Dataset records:
===
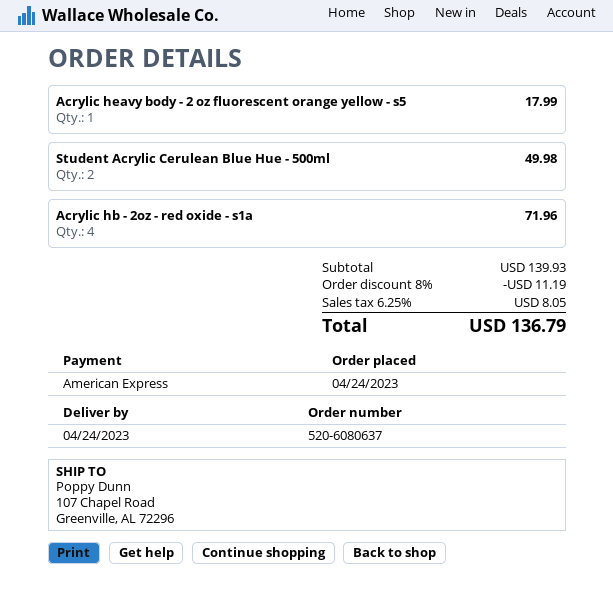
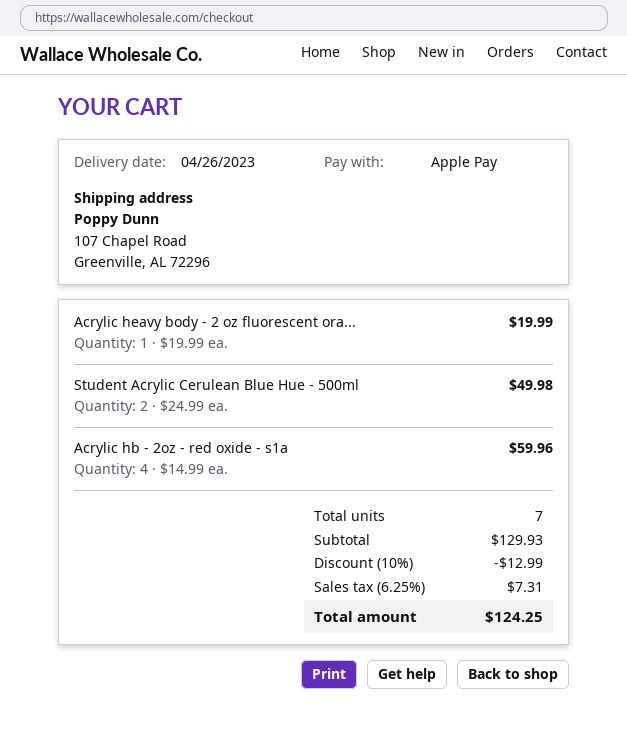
delivery date: 2023-04-24 -> 2023-04-26
payment method: American Express -> Apple Pay
Acrylic heavy body - 2 oz fluorescent orange yellow - s5: 1 for 17.99 -> 1 for 19.99
Acrylic hb - 2oz - red oxide - s1a: 4 for 71.96 -> 4 for 59.96
subtotal: 139.93 -> 129.93
discount: 8% = 11.19 -> 10% = 12.99
tax: 6.25% = 8.05 -> 6.25% = 7.31
total: 136.79 -> 124.25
===
- [Task goal] Wherever the word "Acrylic" appears in a line of the data above, copy that line.

- [Response area]
Acrylic heavy body - 2 oz fluorescent orange yellow - s5: 1 for 17.99 -> 1 for 19.99
Acrylic hb - 2oz - red oxide - s1a: 4 for 71.96 -> 4 for 59.96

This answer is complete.